DATA EXCERPTS section start

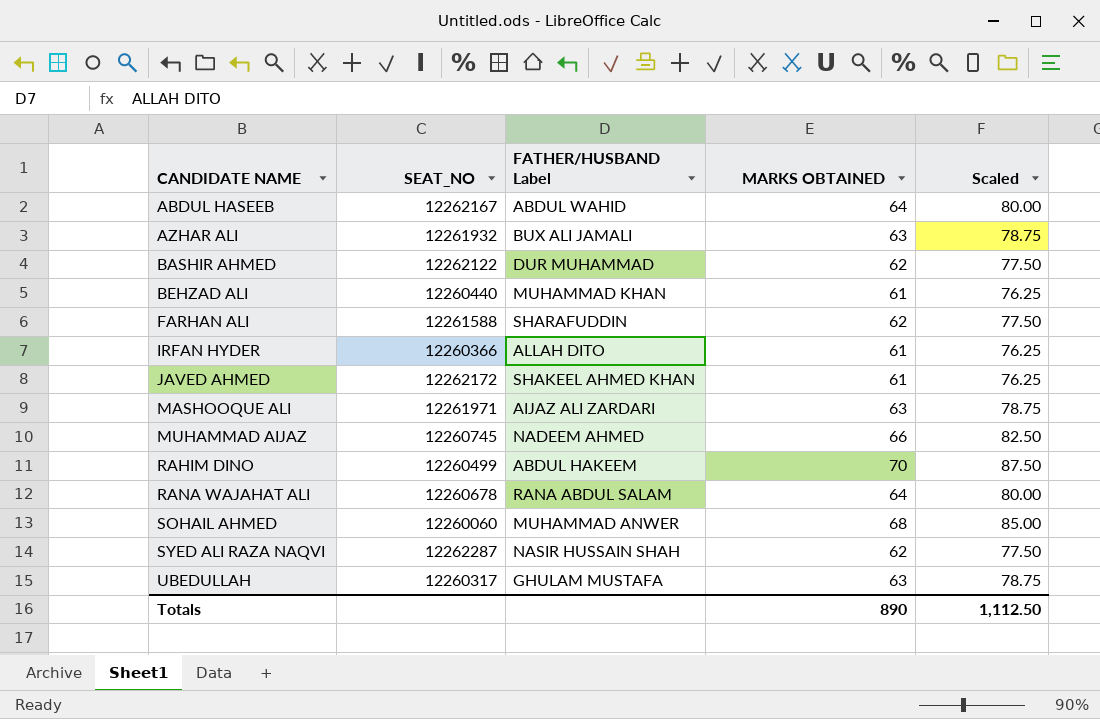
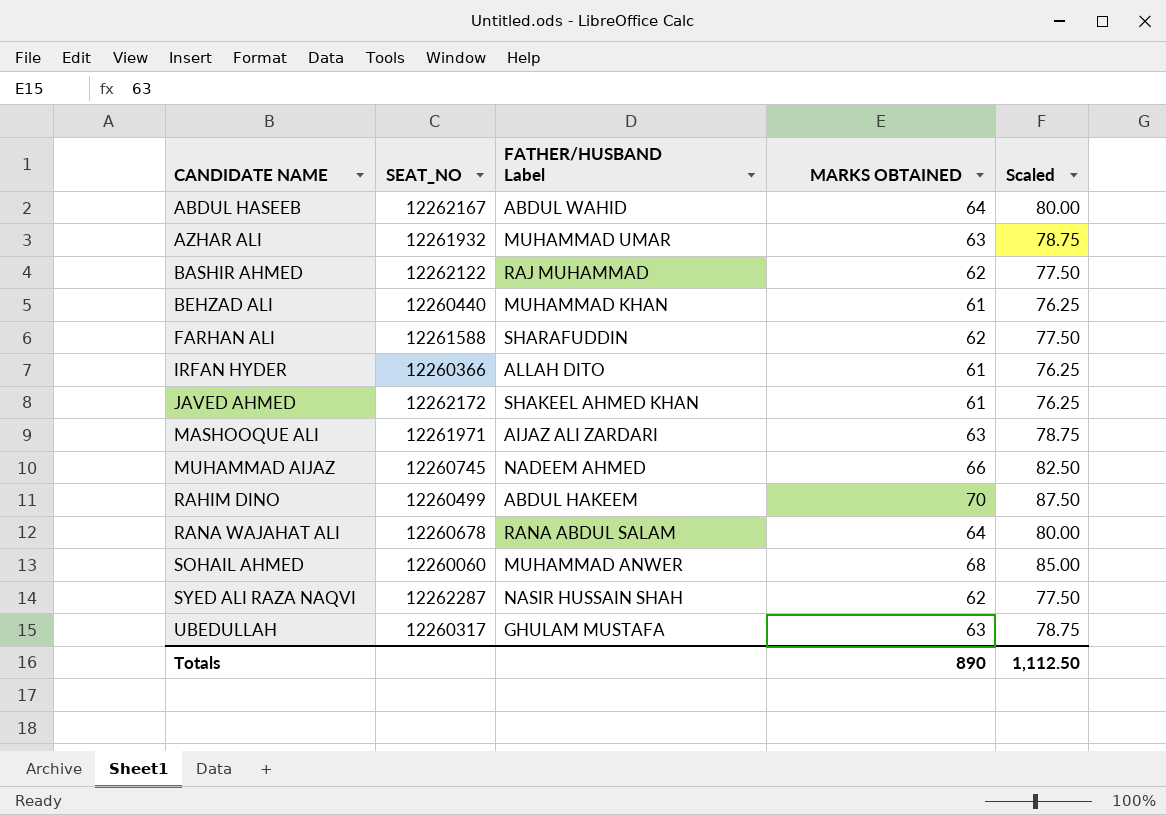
AZHAR ALI | FATHER/HUSBAND Label: BUX ALI JAMALI -> MUHAMMAD UMAR
BASHIR AHMED | FATHER/HUSBAND Label: DUR MUHAMMAD -> RAJ MUHAMMAD

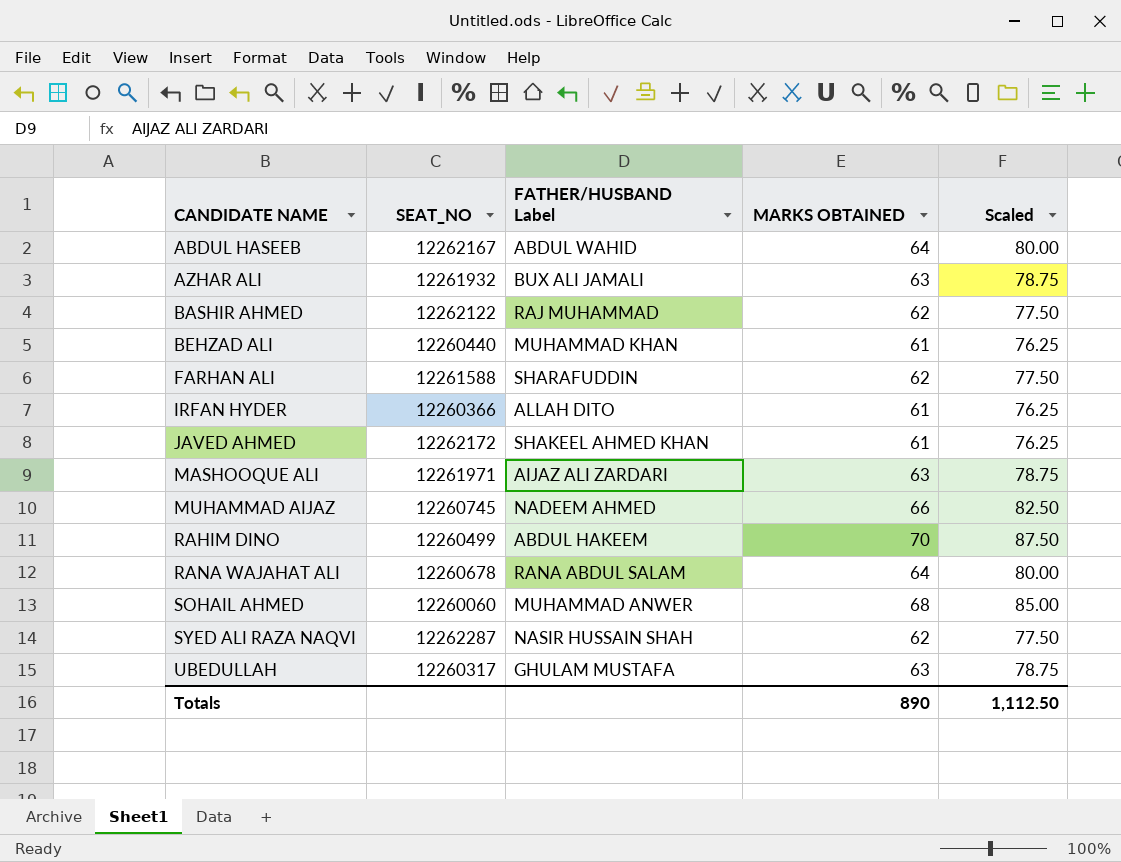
AZHAR ALI | FATHER/HUSBAND Label: MUHAMMAD UMAR -> BUX ALI JAMALI

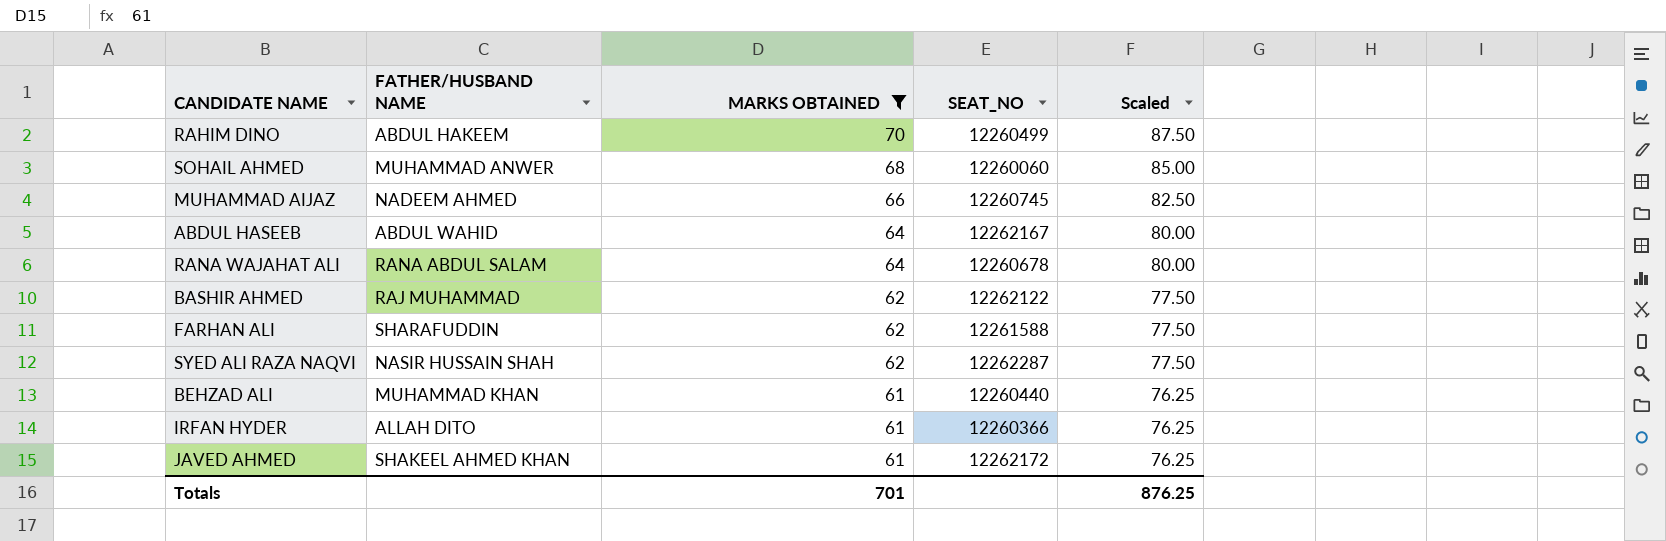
filter: none -> MARKS OBTAINED != 63
row order: CANDIDATE NAME ascending -> MARKS OBTAINED descending
column name: FATHER/HUSBAND Label -> FATHER/HUSBAND NAME
column SEAT_NO | position: 2 -> 4
Totals | MARKS OBTAINED: 890 -> 701
Totals | Scaled: 1,112.50 -> 876.25

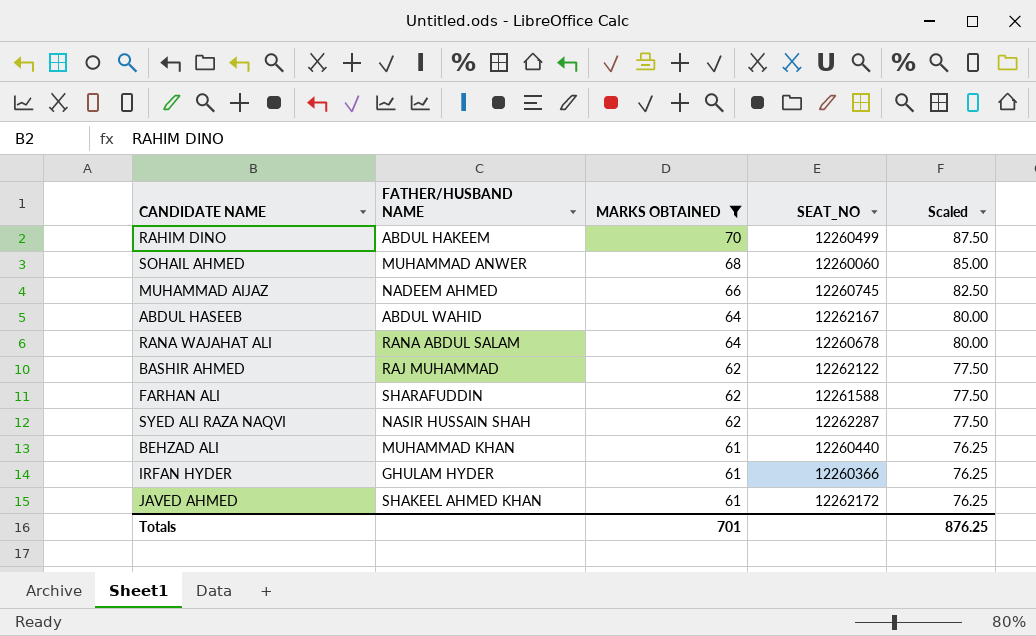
IRFAN HYDER | FATHER/HUSBAND NAME: ALLAH DITO -> GHULAM HYDER

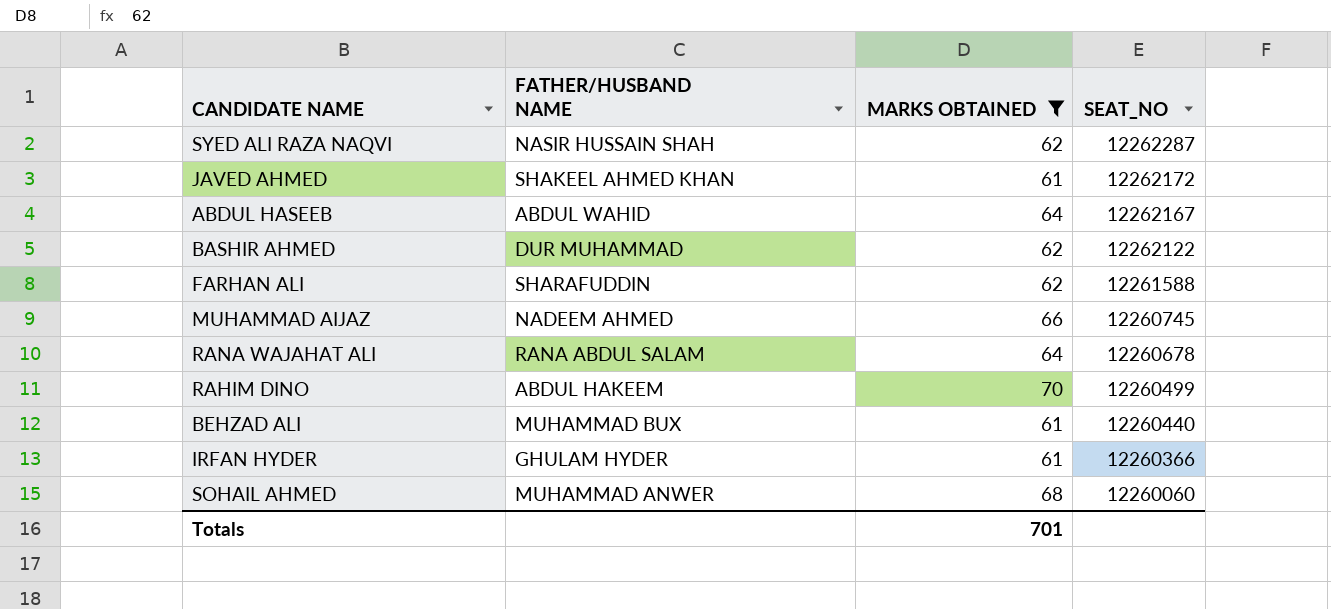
row order: MARKS OBTAINED descending -> SEAT_NO descending
column Scaled | formula: [MARKS OBTAINED] * 1.25 -> none
BASHIR AHMED | FATHER/HUSBAND NAME: RAJ MUHAMMAD -> DUR MUHAMMAD
BEHZAD ALI | FATHER/HUSBAND NAME: MUHAMMAD KHAN -> MUHAMMAD BUX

DATA EXCERPTS section end

TASK OBJECTIVE — Omit each image and transcribe the remaining records word for word.

EXERCISE ANSWER —
AZHAR ALI | FATHER/HUSBAND Label: BUX ALI JAMALI -> MUHAMMAD UMAR
BASHIR AHMED | FATHER/HUSBAND Label: DUR MUHAMMAD -> RAJ MUHAMMAD

AZHAR ALI | FATHER/HUSBAND Label: MUHAMMAD UMAR -> BUX ALI JAMALI

filter: none -> MARKS OBTAINED != 63
row order: CANDIDATE NAME ascending -> MARKS OBTAINED descending
column name: FATHER/HUSBAND Label -> FATHER/HUSBAND NAME
column SEAT_NO | position: 2 -> 4
Totals | MARKS OBTAINED: 890 -> 701
Totals | Scaled: 1,112.50 -> 876.25

IRFAN HYDER | FATHER/HUSBAND NAME: ALLAH DITO -> GHULAM HYDER

row order: MARKS OBTAINED descending -> SEAT_NO descending
column Scaled | formula: [MARKS OBTAINED] * 1.25 -> none
BASHIR AHMED | FATHER/HUSBAND NAME: RAJ MUHAMMAD -> DUR MUHAMMAD
BEHZAD ALI | FATHER/HUSBAND NAME: MUHAMMAD KHAN -> MUHAMMAD BUX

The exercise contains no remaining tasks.